● What is expected: For the records below, print the lines from the line with "service via satellite." through the line with "of access network." exactly as written; include both end lines and exclude the rest.

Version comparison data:
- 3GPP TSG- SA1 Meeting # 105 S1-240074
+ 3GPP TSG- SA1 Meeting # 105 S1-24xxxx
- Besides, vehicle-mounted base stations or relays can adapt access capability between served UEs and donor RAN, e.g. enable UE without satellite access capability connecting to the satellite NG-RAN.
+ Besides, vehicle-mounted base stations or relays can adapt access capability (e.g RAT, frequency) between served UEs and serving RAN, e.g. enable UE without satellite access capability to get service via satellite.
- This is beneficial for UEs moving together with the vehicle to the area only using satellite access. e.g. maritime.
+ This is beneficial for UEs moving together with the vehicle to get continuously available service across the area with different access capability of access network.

* * *

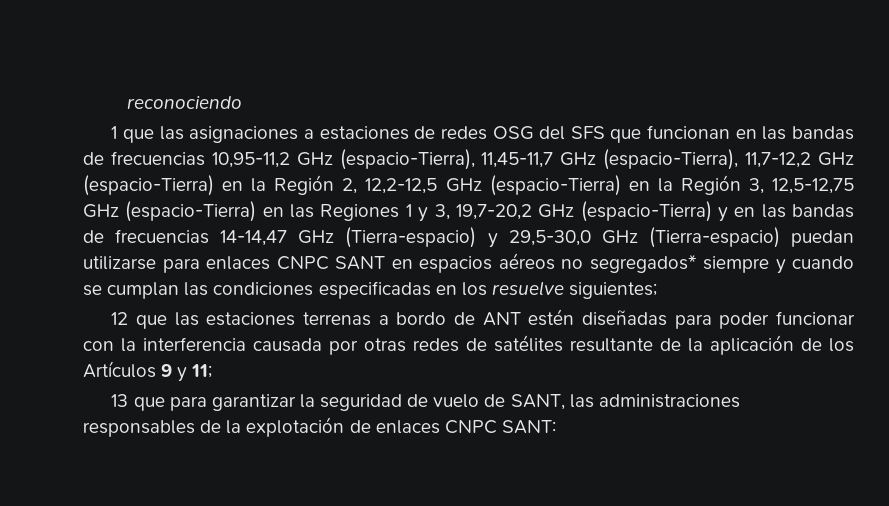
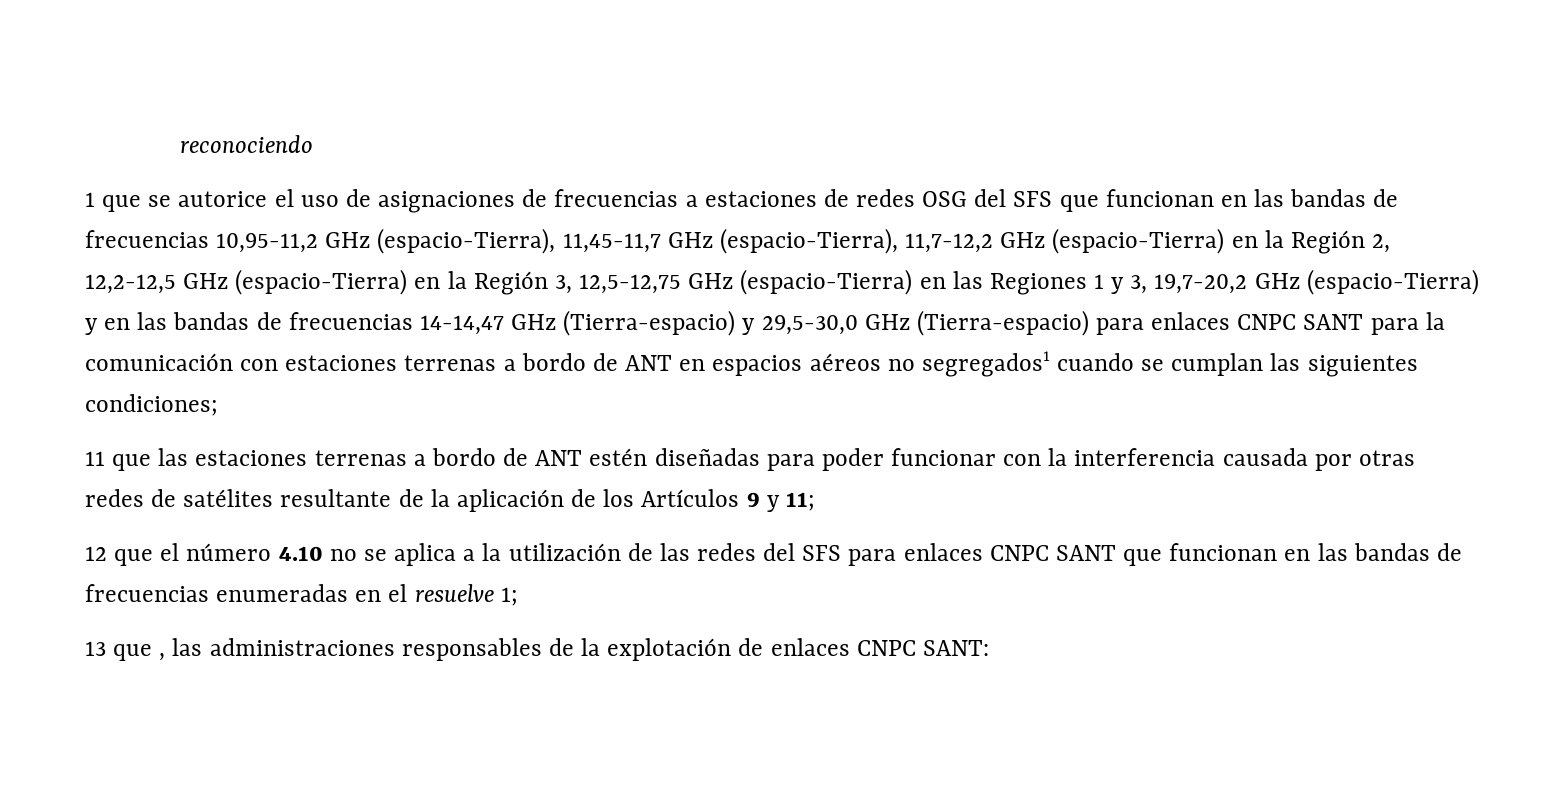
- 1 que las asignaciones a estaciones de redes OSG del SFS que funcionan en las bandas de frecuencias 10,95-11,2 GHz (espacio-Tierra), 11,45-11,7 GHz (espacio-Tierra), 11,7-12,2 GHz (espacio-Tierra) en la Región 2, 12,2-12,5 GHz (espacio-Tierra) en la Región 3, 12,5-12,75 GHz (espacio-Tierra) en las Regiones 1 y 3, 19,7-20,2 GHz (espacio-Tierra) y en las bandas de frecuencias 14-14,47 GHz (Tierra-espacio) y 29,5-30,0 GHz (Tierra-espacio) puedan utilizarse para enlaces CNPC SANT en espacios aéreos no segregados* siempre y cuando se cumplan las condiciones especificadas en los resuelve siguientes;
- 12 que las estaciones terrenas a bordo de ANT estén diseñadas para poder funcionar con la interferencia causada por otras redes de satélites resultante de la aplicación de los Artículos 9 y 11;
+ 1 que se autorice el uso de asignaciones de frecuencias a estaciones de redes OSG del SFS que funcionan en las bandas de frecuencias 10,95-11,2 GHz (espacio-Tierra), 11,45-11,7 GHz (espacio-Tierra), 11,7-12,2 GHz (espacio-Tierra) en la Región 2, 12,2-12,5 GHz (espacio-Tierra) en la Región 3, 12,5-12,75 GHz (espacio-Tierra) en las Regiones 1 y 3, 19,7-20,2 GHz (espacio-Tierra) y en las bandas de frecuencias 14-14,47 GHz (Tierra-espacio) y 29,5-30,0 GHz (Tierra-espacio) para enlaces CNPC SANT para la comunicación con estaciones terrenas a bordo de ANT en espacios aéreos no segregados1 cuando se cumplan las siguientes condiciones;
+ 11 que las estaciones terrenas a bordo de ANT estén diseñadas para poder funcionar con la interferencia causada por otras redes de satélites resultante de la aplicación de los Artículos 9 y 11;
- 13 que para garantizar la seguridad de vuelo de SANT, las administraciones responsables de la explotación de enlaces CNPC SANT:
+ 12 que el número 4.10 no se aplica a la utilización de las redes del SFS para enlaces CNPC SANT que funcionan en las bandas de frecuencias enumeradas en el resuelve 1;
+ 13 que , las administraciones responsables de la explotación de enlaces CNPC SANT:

● Response to the task:
+ Besides, vehicle-mounted base stations or relays can adapt access capability (e.g RAT, frequency) between served UEs and serving RAN, e.g. enable UE without satellite access capability to get service via satellite.
- This is beneficial for UEs moving together with the vehicle to the area only using satellite access. e.g. maritime.
+ This is beneficial for UEs moving together with the vehicle to get continuously available service across the area with different access capability of access network.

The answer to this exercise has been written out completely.